* TASK TO CARRY OUT
An exact copy of every record is needed, with the pictures left out.

Change detection outputs:
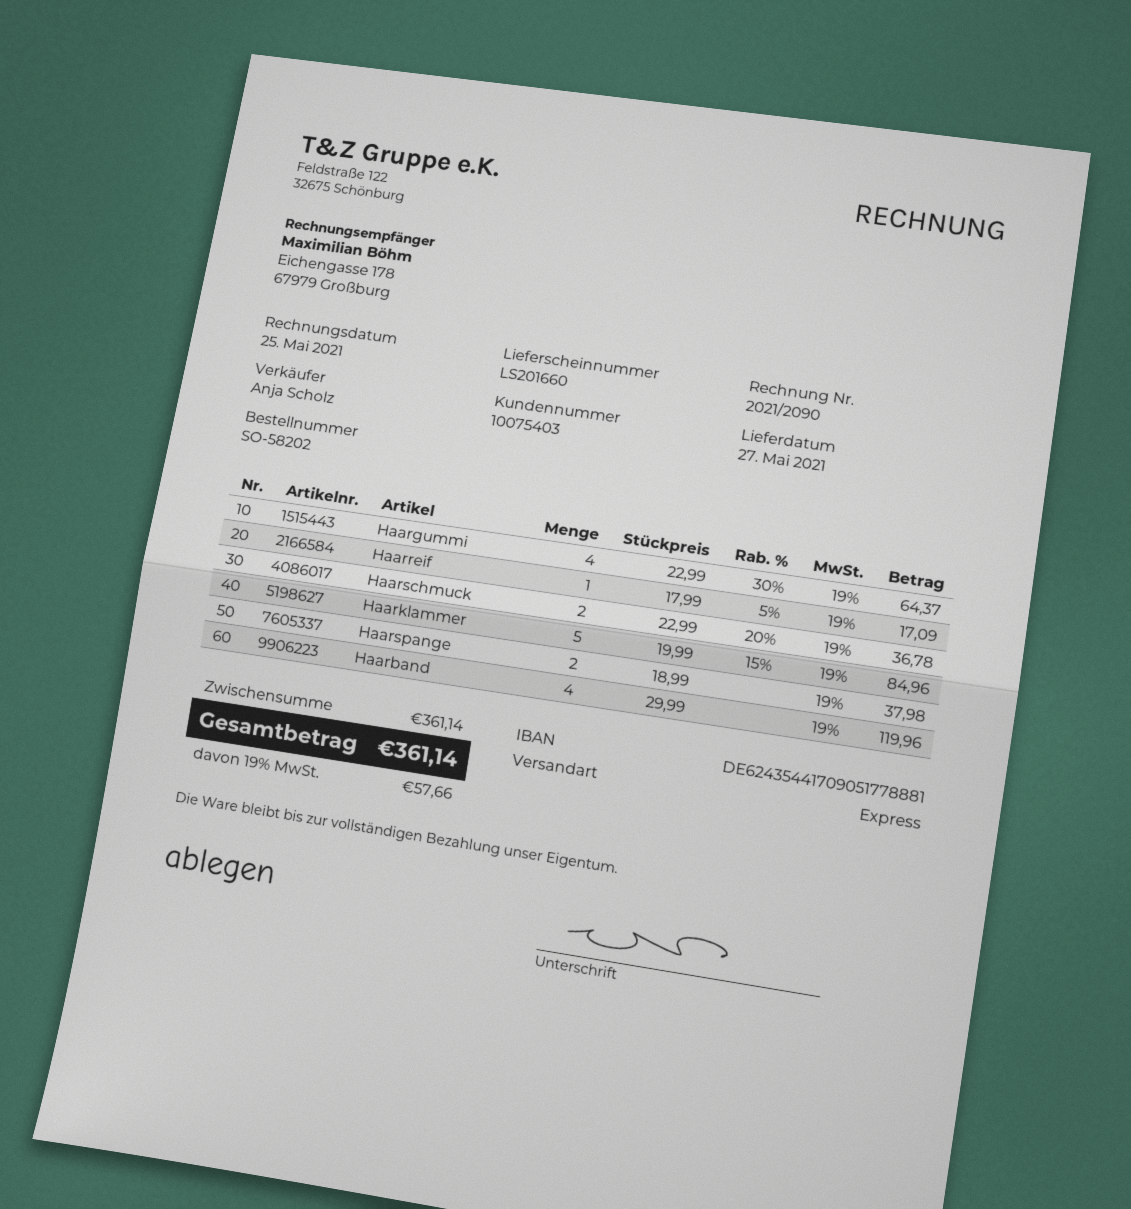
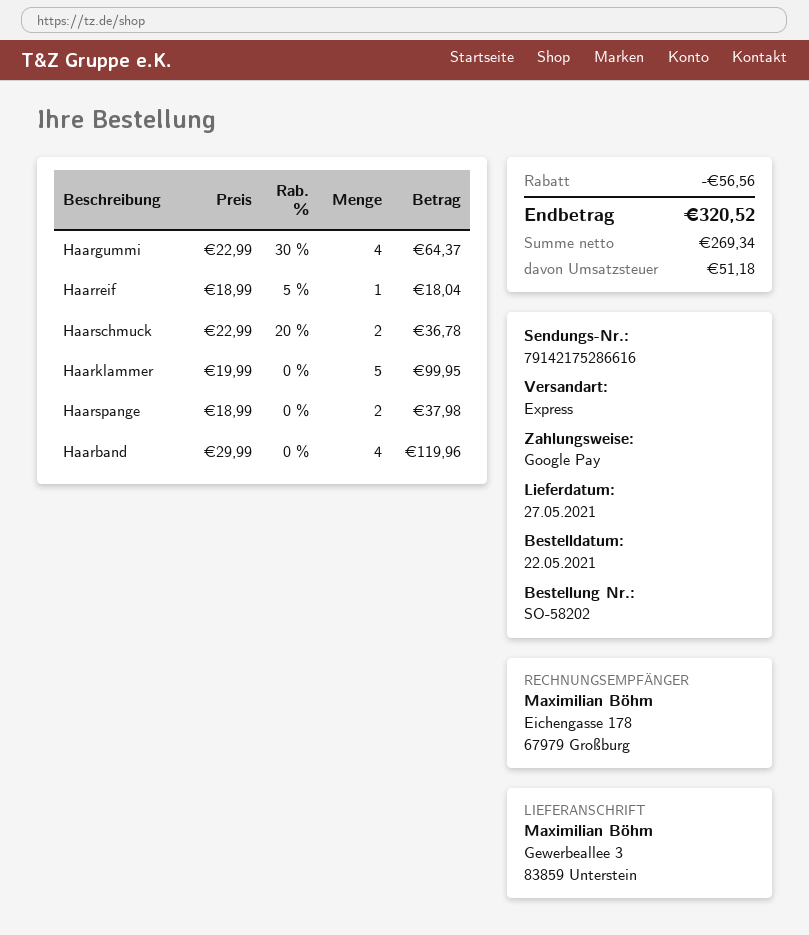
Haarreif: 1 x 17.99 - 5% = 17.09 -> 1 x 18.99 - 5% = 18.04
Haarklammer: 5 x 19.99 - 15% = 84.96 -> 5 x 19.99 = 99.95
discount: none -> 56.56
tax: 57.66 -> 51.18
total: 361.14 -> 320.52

* TASK RESPONSE
Haarreif: 1 x 17.99 - 5% = 17.09 -> 1 x 18.99 - 5% = 18.04
Haarklammer: 5 x 19.99 - 15% = 84.96 -> 5 x 19.99 = 99.95
discount: none -> 56.56
tax: 57.66 -> 51.18
total: 361.14 -> 320.52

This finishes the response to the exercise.